[DATA FOR REVIEW]:
--

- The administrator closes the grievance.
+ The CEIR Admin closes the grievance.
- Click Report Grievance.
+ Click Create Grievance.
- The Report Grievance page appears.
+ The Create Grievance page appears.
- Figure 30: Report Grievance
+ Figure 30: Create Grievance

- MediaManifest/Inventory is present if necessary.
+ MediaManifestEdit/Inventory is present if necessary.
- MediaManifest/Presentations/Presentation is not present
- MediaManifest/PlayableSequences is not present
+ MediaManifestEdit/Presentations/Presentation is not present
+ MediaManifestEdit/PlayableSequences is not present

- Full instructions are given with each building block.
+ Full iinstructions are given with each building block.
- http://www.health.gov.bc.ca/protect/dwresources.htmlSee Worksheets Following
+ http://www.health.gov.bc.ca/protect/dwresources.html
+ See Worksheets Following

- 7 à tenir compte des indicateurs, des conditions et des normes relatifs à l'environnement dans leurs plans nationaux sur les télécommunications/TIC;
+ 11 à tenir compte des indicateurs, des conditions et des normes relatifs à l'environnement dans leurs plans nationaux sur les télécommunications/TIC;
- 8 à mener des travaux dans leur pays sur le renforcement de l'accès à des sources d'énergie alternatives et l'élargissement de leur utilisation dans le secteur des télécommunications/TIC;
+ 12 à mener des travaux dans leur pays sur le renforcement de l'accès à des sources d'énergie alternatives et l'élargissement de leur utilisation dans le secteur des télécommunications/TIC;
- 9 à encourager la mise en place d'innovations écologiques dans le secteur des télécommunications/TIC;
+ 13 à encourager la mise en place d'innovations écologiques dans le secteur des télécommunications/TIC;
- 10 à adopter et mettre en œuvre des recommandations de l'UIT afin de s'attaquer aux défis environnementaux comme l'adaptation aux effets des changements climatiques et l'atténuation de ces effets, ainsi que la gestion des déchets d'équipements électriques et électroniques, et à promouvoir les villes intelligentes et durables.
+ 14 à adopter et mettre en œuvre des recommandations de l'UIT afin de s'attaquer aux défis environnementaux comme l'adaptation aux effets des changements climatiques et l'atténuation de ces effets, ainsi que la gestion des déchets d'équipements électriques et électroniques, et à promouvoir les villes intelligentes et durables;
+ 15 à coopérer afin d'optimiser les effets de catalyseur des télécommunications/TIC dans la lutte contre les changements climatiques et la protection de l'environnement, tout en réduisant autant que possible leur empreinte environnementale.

--

[TO DO]:
Above is a listing; print exactly its lines from the one with "MediaManifestEdit/PlayableSequences is not present" through the one with "- 7 à tenir", and no other lines.

[ANSWER BOX]:
+ MediaManifestEdit/PlayableSequences is not present

- Full instructions are given with each building block.
+ Full iinstructions are given with each building block.
- http://www.health.gov.bc.ca/protect/dwresources.htmlSee Worksheets Following
+ http://www.health.gov.bc.ca/protect/dwresources.html
+ See Worksheets Following

- 7 à tenir compte des indicateurs, des conditions et des normes relatifs à l'environnement dans leurs plans nationaux sur les télécommunications/TIC;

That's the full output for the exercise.